Tom se trepó a un árbol cerca y desapareció en el bosque. Ya no veía más casas y los altos edificios del distrito iban desapareciendo lentamente. La respiración de Tom era pesada, no se había detenido en ningún momento para tomar un respiro. Además, tenía un enorme corte en su brazo al haber tenido una riña con un oficial de policía, pero ahora también había otro enorme corte en una de sus piernas. A cada paso que Tom daba, fluía sangre del corte. Tom miró hacia abajo cómicamente, flexionando a propósito la pierna para ver correr la sangre. Lo encontraba entretenido en una manera enferma. Tom rio con la respiración pesada y se inclinó en uno de los troncos de árbol por unos minutos. Su cuerpo parecía caer y Tom cerró los ojos intentando ganar aire.
—Estoy yendo, Billy —Tom gruñó agarrando una rama para sostenerse — No importa lo que ellos hagan o cuánto intenten, nadie puede alejarme de ti.
— ¡Tú eres mío! —Tom gritó arrancando la rama del árbol.

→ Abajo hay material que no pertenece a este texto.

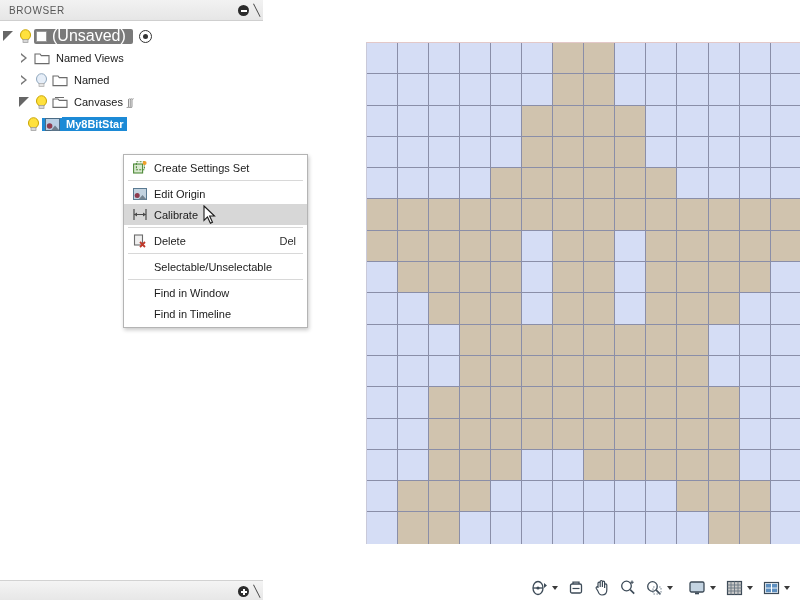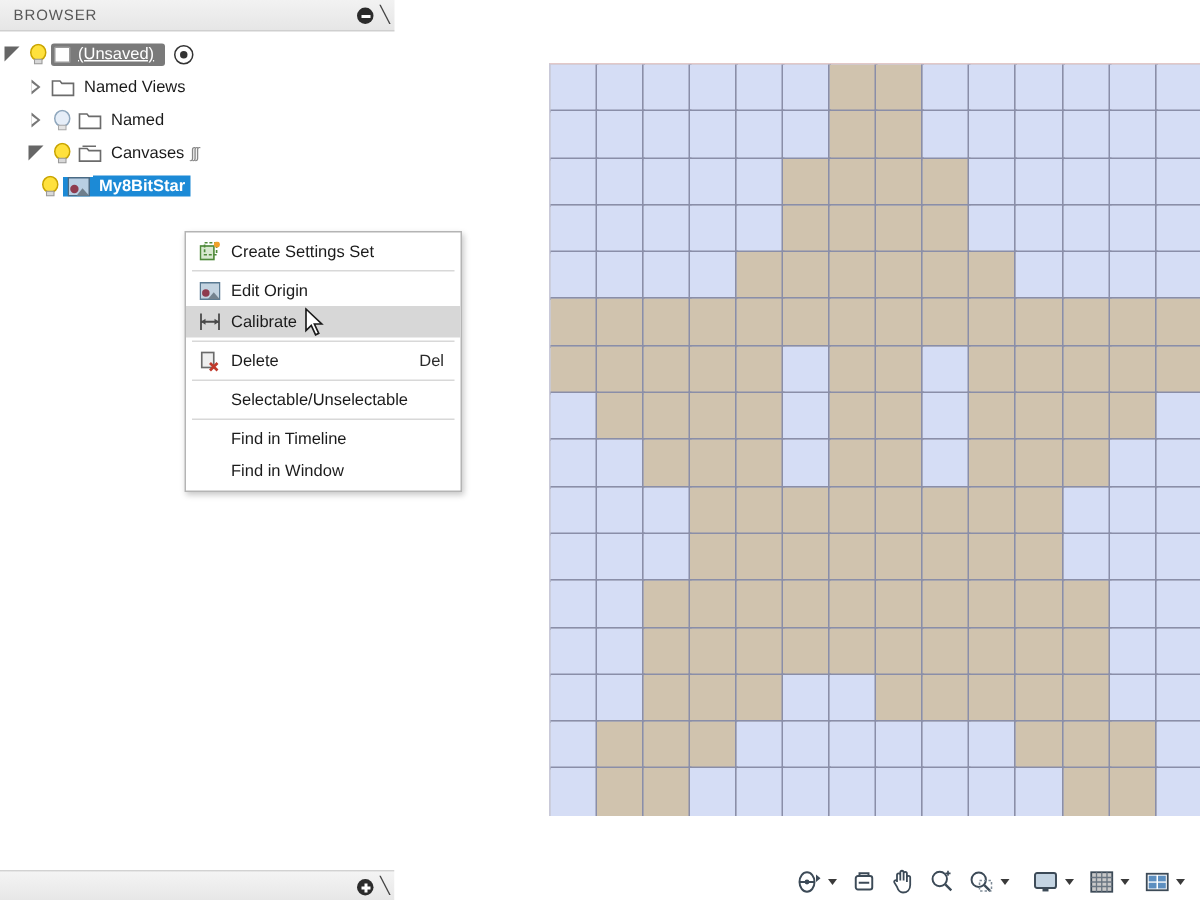--- a/index.html
+++ b/index.html
@@ -66,7 +66,7 @@
   .doc-chip {
     display: inline-flex; align-items: center;
     background: #7a7a7a; color: #ffffff; border-radius: 2px;
-    padding: 1px 7px 1px 2px; height: 15px; font-size: 11px; text-decoration: underline;
+    padding: 1px 7px 1px 2px; height: 15px; font-size: 16px;
   }
   .doc-chip .sq {
     width: 11px; height: 11px; background: #fff; border: 1px solid #9a9a9a; margin-right: 5px;

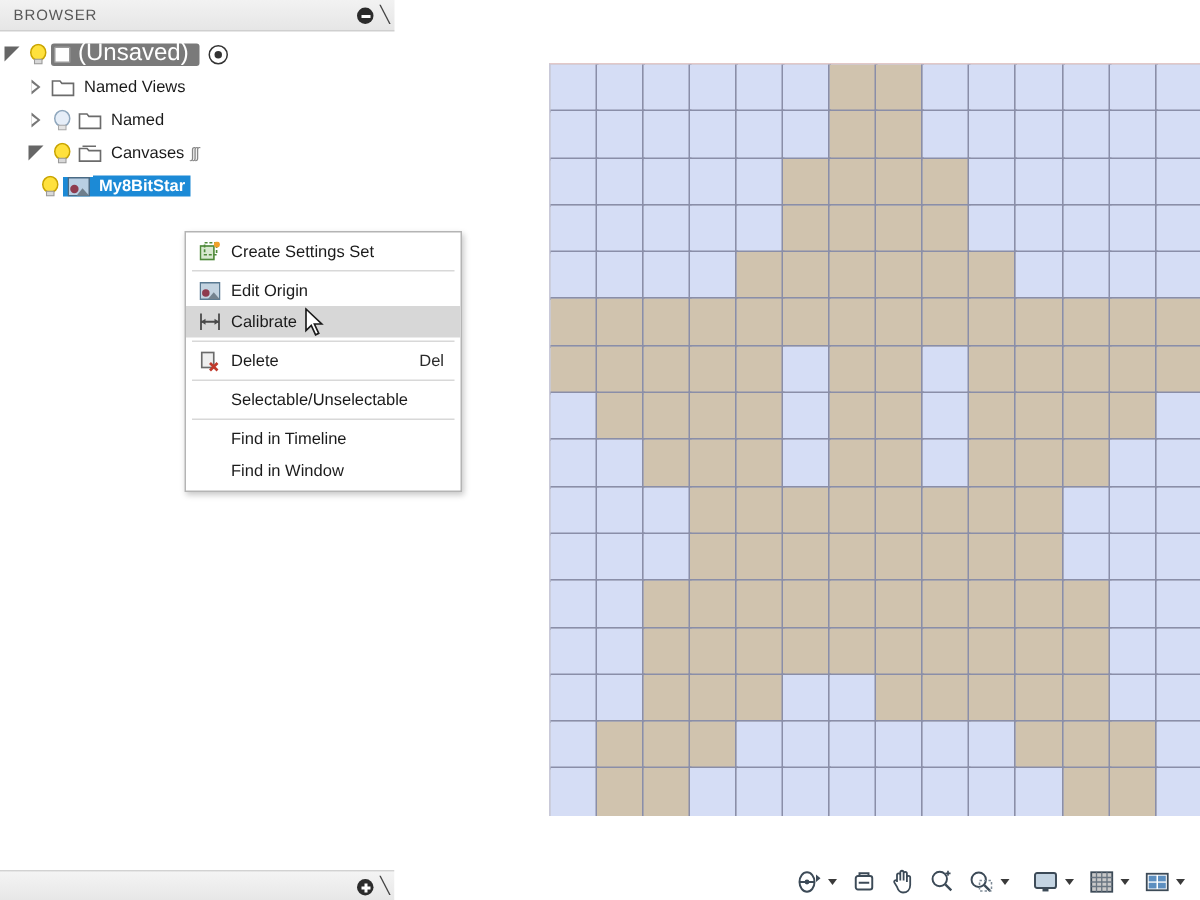--- a/index.html
+++ b/index.html
@@ -292,12 +292,12 @@
 
     <div class="mi">
       <span class="mi-icn"></span>
-      <span class="mi-lbl">Find in Timeline</span>
+      <span class="mi-lbl">Find in Window</span>
     </div>
 
     <div class="mi">
       <span class="mi-icn"></span>
-      <span class="mi-lbl">Find in Window</span>
+      <span class="mi-lbl">Find in Timeline</span>
     </div>
   </div>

Unos cuántos pájaros volaron frenéticamente de sus escondites en el árbol a la vez que Tom reía.
Pudo sentir como una astilla se enterraba en la palma de su mano y Tom miró a la sangre. Era un corte profundo y sintió su pulso más débil cada minuto. Su cuerpo había sufrido mucho daño en ese momento y Tom rechinó los dientes sentándose lentamente en el suelo. El montón de sangre le fascinaba a Tom y levantó su mano hacia su boca, chupando la herida.
—Tú eres mío —Tom susurró, lamiendo la cubierta de sangre —Siempre y por siempre.